START INPUT
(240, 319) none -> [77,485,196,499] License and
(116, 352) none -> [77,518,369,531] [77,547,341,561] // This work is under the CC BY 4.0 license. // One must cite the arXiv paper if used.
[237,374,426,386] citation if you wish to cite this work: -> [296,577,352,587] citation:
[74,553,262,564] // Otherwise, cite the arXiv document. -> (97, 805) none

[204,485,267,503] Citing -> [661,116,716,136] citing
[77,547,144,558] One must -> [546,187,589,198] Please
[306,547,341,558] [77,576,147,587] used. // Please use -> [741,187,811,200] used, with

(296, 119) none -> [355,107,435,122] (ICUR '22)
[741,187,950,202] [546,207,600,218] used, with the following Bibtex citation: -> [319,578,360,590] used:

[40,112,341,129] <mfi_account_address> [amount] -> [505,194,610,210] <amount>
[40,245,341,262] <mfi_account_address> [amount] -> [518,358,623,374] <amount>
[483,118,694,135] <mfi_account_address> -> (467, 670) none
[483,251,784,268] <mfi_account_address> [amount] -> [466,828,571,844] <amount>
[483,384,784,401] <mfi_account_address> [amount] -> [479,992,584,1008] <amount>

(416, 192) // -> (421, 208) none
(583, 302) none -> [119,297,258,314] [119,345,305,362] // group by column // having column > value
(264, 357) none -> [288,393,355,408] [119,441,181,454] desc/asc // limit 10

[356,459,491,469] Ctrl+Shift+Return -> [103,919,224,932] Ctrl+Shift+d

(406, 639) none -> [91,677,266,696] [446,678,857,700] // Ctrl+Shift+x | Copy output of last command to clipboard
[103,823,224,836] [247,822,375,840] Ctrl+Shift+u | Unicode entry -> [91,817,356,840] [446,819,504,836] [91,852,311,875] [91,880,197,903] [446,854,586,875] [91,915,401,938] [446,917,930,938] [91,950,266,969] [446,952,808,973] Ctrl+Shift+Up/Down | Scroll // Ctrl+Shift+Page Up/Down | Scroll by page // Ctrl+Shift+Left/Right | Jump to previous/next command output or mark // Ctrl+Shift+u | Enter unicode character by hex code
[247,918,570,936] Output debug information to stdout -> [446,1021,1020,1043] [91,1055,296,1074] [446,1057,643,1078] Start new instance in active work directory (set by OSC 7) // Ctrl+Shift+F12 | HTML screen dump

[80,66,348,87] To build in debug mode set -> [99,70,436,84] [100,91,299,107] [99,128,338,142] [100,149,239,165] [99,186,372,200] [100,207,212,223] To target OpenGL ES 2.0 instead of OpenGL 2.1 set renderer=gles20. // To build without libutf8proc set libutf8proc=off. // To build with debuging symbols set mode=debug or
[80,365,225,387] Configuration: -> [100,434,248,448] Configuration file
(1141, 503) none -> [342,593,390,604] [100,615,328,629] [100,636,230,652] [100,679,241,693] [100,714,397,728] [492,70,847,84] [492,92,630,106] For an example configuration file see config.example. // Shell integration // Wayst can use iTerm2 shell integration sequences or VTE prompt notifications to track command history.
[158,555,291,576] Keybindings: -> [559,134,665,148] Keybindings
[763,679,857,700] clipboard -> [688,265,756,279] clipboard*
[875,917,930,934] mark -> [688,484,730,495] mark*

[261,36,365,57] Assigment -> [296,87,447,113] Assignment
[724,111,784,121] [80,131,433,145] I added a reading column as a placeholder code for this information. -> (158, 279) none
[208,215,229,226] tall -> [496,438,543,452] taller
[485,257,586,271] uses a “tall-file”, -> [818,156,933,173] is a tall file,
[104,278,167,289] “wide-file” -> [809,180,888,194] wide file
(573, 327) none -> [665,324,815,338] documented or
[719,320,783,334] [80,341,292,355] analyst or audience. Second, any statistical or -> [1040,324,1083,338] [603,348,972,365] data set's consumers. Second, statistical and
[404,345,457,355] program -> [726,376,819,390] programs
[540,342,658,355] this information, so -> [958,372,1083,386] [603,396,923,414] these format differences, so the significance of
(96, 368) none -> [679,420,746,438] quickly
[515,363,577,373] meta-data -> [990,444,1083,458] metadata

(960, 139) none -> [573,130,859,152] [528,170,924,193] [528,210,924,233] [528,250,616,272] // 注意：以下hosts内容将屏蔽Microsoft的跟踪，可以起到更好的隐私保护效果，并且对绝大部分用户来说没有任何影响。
END INPUT
[WHAT TO PRODUCE]
Write out, from the lines above, only those from the line with "[208,215,229,226] tall ->" to the line with "[540,342,658,355] this information, so", exactly as given, including the first and the last.

[EXERCISE ANSWER]
[208,215,229,226] tall -> [496,438,543,452] taller
[485,257,586,271] uses a “tall-file”, -> [818,156,933,173] is a tall file,
[104,278,167,289] “wide-file” -> [809,180,888,194] wide file
(573, 327) none -> [665,324,815,338] documented or
[719,320,783,334] [80,341,292,355] analyst or audience. Second, any statistical or -> [1040,324,1083,338] [603,348,972,365] data set's consumers. Second, statistical and
[404,345,457,355] program -> [726,376,819,390] programs
[540,342,658,355] this information, so -> [958,372,1083,386] [603,396,923,414] these format differences, so the significance of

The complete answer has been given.